**WORK TO BE COMPLETED**
From the line with "[426,209,489,222] database; ->" through the line with "[422,713,477,724] Markets. ->", inclusive, return each line of the data below exactly and leave the rest out.

Edit difference data
════════════════

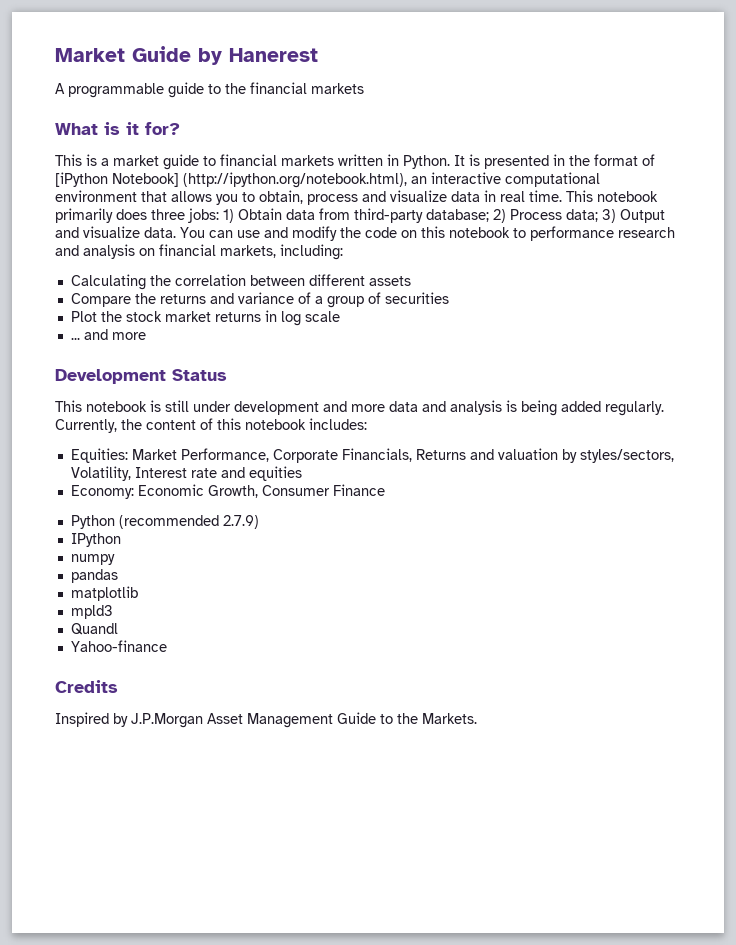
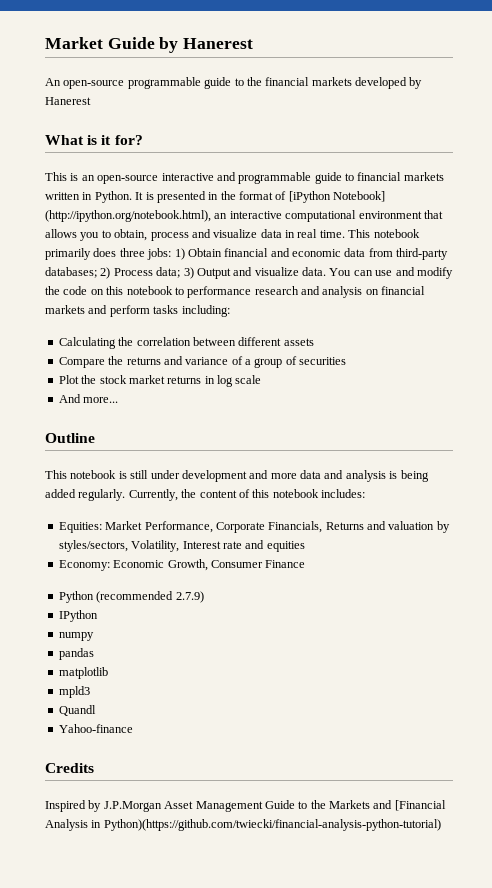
[55,83,65,94] A -> [45,78,125,89] An open-source
(364, 88) none -> [355,77,423,89] [45,97,91,105] developed by Hanerest
[101,155,159,166] a market -> [81,172,312,184] an open-source interactive and programmable
(282, 214) none -> [224,248,341,257] financial and economic
[426,209,489,222] database; -> [45,267,97,278] databases;
[220,245,276,258] markets, -> [45,305,179,317] markets and perform tasks
[70,329,146,340] [55,369,227,384] ... and more // Development Status -> [58,394,119,403] [45,433,95,443] And more... // Outline
[422,713,477,724] Markets. -> [329,800,446,811] [45,819,441,831] Markets and [Financial Analysis in Python)(https://github.com/twiecki/financial-analysis-python-tutorial)

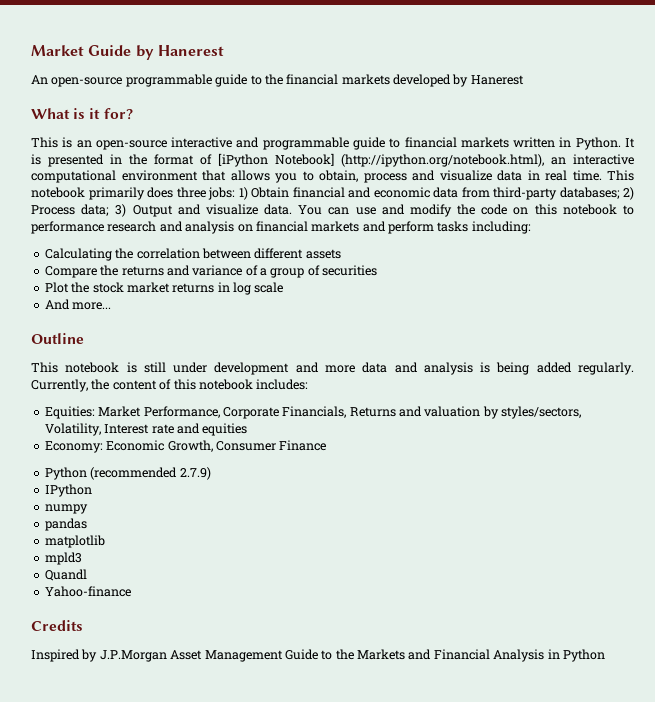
[394,800,446,811] [Financial -> [433,649,490,660] Financial
[103,819,441,831] Python)(https://github.com/twiecki/financial-analysis-python-tutorial) -> [562,649,605,662] Python

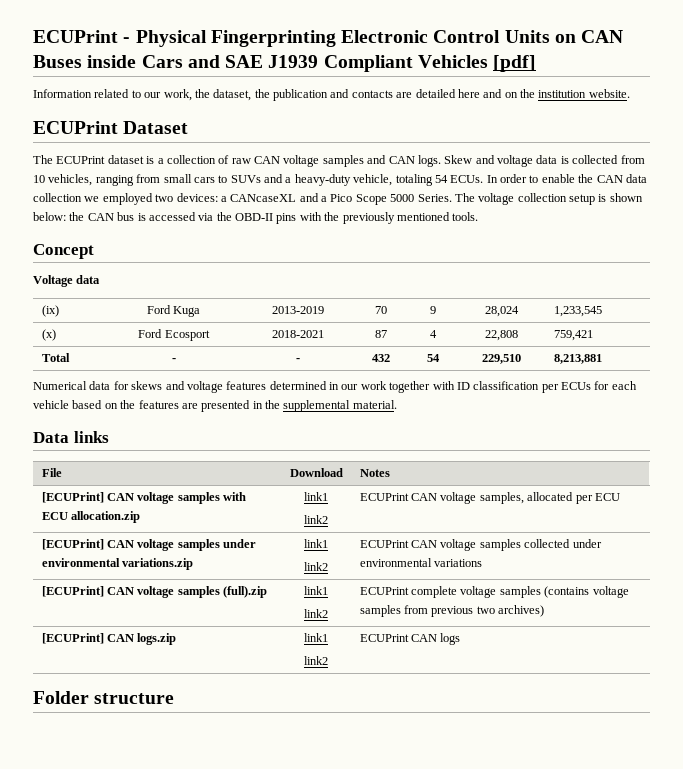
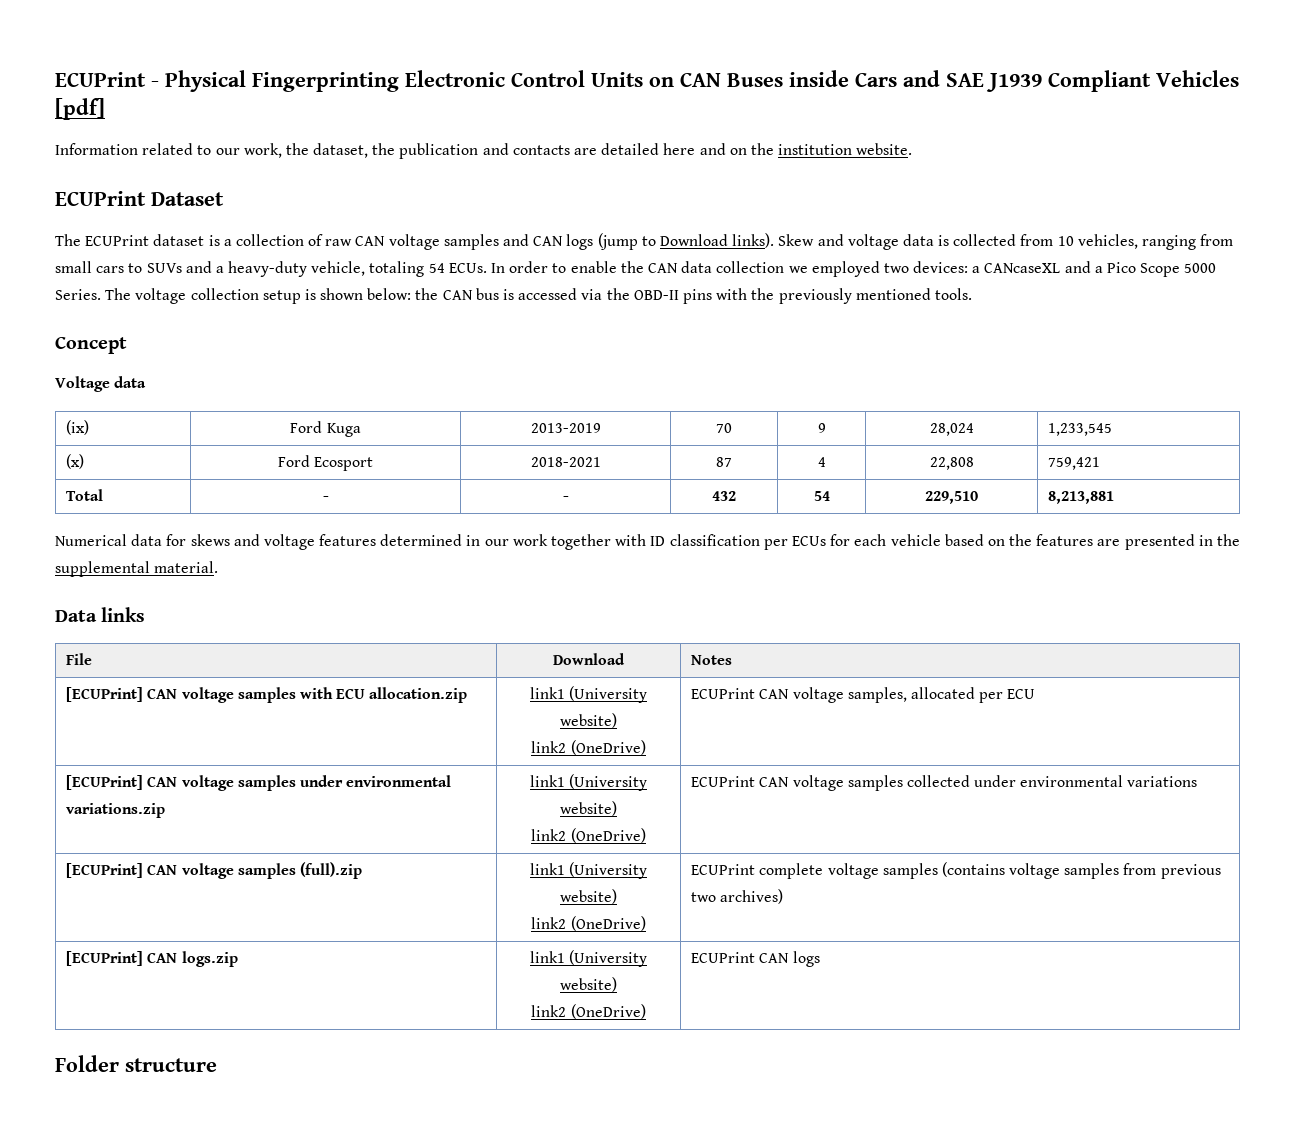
[417,155,441,167] logs. -> [566,233,775,250] logs (jump to Download links).
[304,515,328,524] // link2 -> [569,686,648,703] [560,713,617,728] [531,740,646,755] (University website) // link2 (OneDrive)
[304,562,328,571] // link2 -> [569,774,648,791] [560,801,617,816] [531,828,646,843] (University website) // link2 (OneDrive)
[304,609,328,618] // link2 -> [569,862,648,879] [560,889,617,904] [531,916,646,931] (University website) // link2 (OneDrive)
[304,656,328,665] // link2 -> [569,950,648,967] [560,977,617,992] [531,1004,646,1019] (University website) // link2 (OneDrive)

════════════════

**WRITTEN RESPONSE**
[426,209,489,222] database; -> [45,267,97,278] databases;
[220,245,276,258] markets, -> [45,305,179,317] markets and perform tasks
[70,329,146,340] [55,369,227,384] ... and more // Development Status -> [58,394,119,403] [45,433,95,443] And more... // Outline
[422,713,477,724] Markets. -> [329,800,446,811] [45,819,441,831] Markets and [Financial Analysis in Python)(https://github.com/twiecki/financial-analysis-python-tutorial)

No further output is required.